Il diritto democratico di andare controcorrente
Domani sarò al lavoro. Non farò nessuno sciopero. Non posso permettermelo, ho un mutuo, una famiglia e non è un momento facile anche per me che sono una privilegiata con uno stipendio fisso e a tempo indeterminato. Non lo farò anche perché non accetto il linguaggio violento e di pura rivendicazione, che il mondo femminista sta lanciando e che credevo ormai superato dalla storia.
Questo non significa che non onorerò la festa della donna, in cui credo, pensando però che qualche iniziativa di piazza o qualche evento in più in questo mese, non serva per cambiare le logiche e le politiche che fanno ancora del nostro Paese un luogo “non amico” delle donne.
Sono una donna, orgogliosamente funzionario pubblico, nonostante la stampa parli degli/delle statali solo come i furbetti/e del cartellino, credo fermamente in una società che debba dare pari opportunità a donne e uomini, recuperando con azioni concrete per le donne ,il divario che ancora esiste nella nostra società e che purtroppo le ricerche ci continuano a rappresentare. Non sopporto la violenza verbale e fisica, anche se a volte non ho propriamente porto l’altra guancia.
La mia posizione viene definita con disprezzo “pariopportunismo”, la prima volta l’ho sentito dire a una certa Francescato del partito dei Verdi che dal suo “scranno” dispensava giudizi su quali donne fossero degne e quali no. E anche chi continua ad usarlo ha la stessa propensione al giudizio tagliente che parte dall’ego smisurato di “chi sa” di chi al di fuori dalle istituzioni e dai partiti “costruisce politiche dal basso” e si oppone fermamente a chi, come me, osa pensarla in modo diverso e considera le istituzioni, i partiti i luoghi deputati per farlo.

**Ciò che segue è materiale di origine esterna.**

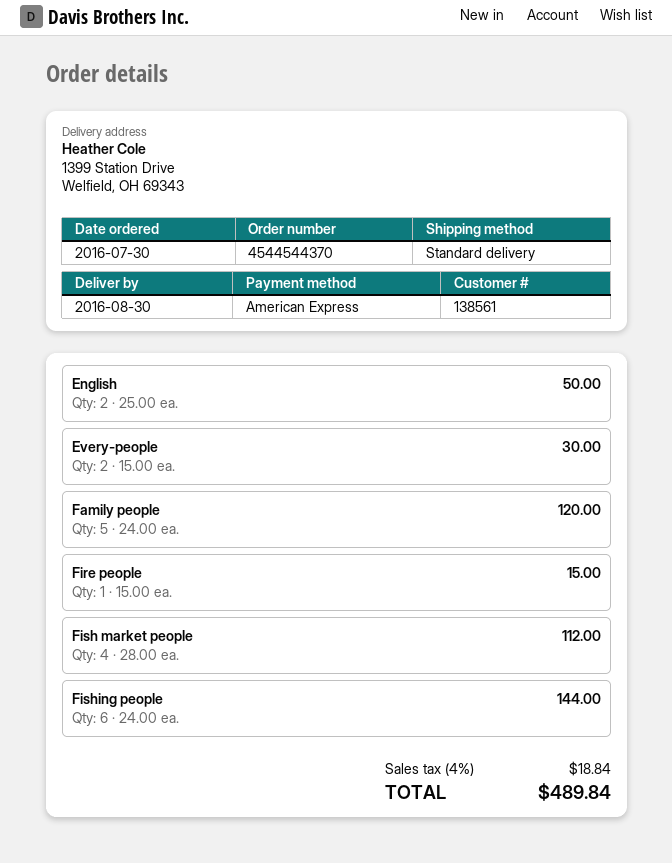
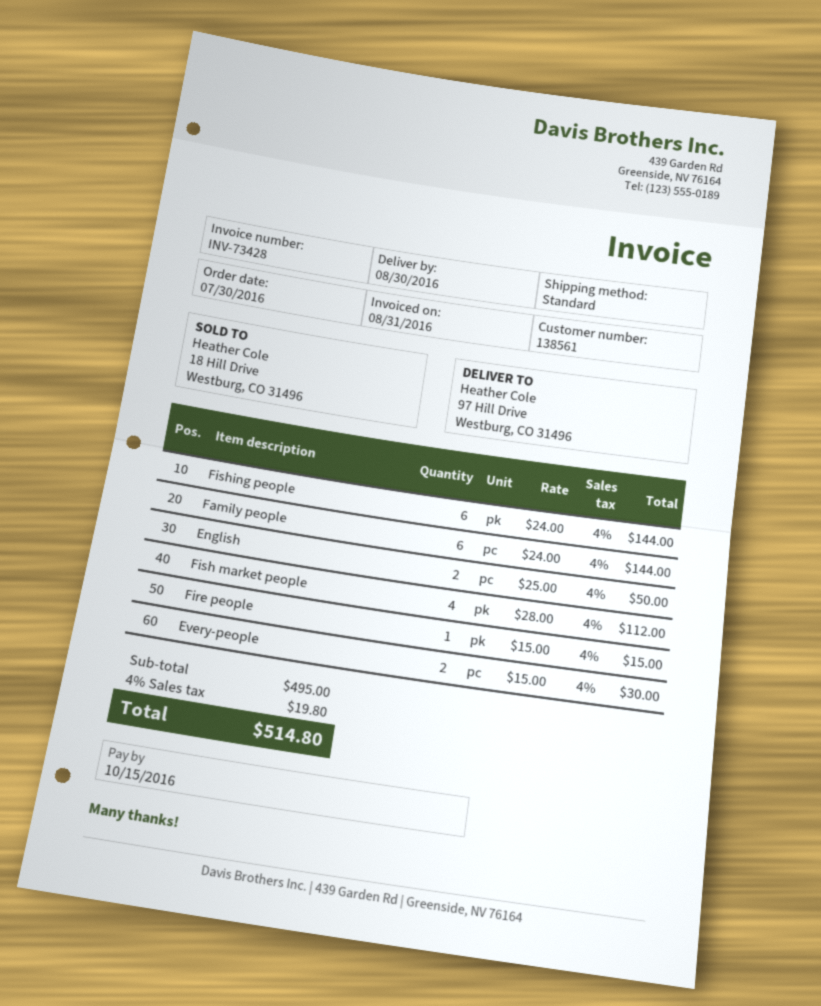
ship to: 1399 Station Drive, Welfield, OH 69343 -> 97 Hill Drive, Westburg, CO 31496
Family people: 5 x 24.00 = 120.00 -> 6 x 24.00 = 144.00
tax: 4% = 18.84 -> 4% = 19.80
total: 489.84 -> 514.80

Faccio parte del Partito Democratico e sono una “renziana”. Non condivido le critiche di chi fingendo di ignorare il “ quasi niente” del passato sostiene che nessuna politica reale sulle pari opportunità sia stata portata avanti dal Governo Renzi e oggi dal Governo Gentiloni.
Ad esempio sul fronte dell’educazione di genere, o della lotta contro le discriminazioni contro le donne e i minori. In particolare mi piace ricordare che proprio su questo fronte, in questi giorni, ha preso avvio a Bologna il Percorso di promozione e sensibilizzazione per educatori: “La scuola come luogo di prevenzione e tutela: come proteggere bambini e ragazzi dai fenomeni della violenza, del bullismo e cyberbullismo, dell’abuso e sfruttamento sessuale”. L’iniziativa è stata promossa dal Dipartimento per le Pari opportunità in attuazione degli impegni contenuti nel Piano nazionale di prevenzione e contrasto dell’abuso e dello sfruttamento sessuale di minori, in collaborazione con il MIUR e con l’Osservatorio per il contrasto alla pedofilia ed alla pornografia minorile.

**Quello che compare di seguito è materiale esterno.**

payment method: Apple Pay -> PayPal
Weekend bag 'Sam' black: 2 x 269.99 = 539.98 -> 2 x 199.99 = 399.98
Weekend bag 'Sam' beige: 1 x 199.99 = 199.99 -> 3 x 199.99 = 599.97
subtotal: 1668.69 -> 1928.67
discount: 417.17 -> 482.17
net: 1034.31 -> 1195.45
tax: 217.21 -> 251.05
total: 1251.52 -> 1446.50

Il piano antiviolenza sarà come dicono le feroci critiche “costruito a spot” ma finalmente lo abbiamo! Sicuramente il mondo femminista riuscirà a produrre un “piano perfetto”, ma rischia con la ferma opposizione che ha fatto al Governo Renzi e alle sue riforme, di far vincere alle prossime elezioni la destra o i cinque stelle che non mi sembra abbiano un orecchio così abituato all’ascolto delle loro proposte.
Sul fronte della rappresentanza di genere nelle istituzioni il summit “Women in Parliaments”, forum globale che riunisce le parlamentari donne di tutto il mondo, ha conferito qualche tempo fa all’Italia uno speciale premio a riconoscimento degli sforzi compiuti dal Governo italiano per l’equilibrio di genere nelle posizioni ministeriali. I premi si basano sul ranking del “Global Gender Gap Report ” pubblicato dal World Economic Forum in collaborazione con le Università americane di Harvard e Berkeley, in cui l’Italia ha recentemente scalato molte posizioni. Poichè il principio di parità lo ha applicato Renzi anziché Che Guevara o un altro leader preferito, allora non va bene. Le donne scelte, di Confindustria, cattoliche, di destra, moderate, in maternità, di Snoq, invece che sindacaliste, anarco-insurrezionaliste, comuniste, femministe, etc, allora non vanno bene. Anzi, è proprio il principio della parità a non andar bene o a non aver nessuna importanza. Dato che lo gestisce un altro, dato che le designate non corrispondono alle aspettative. Il moderato e opportunista Renzi ha capito di aver bisogno delle donne. Considera il riconoscimento della parità pregiudiziale. Poi si può mettere in discussione tutto, si può contestare il programma, l’impostazione, il fatto che manchi il ministero delle pari opportunità o quello dell’integrazione. Mancanze che però non dimostrano affatto l’assenza di una visione, di una politica in merito, l’intenzione e la capacità di produrre una legislazione.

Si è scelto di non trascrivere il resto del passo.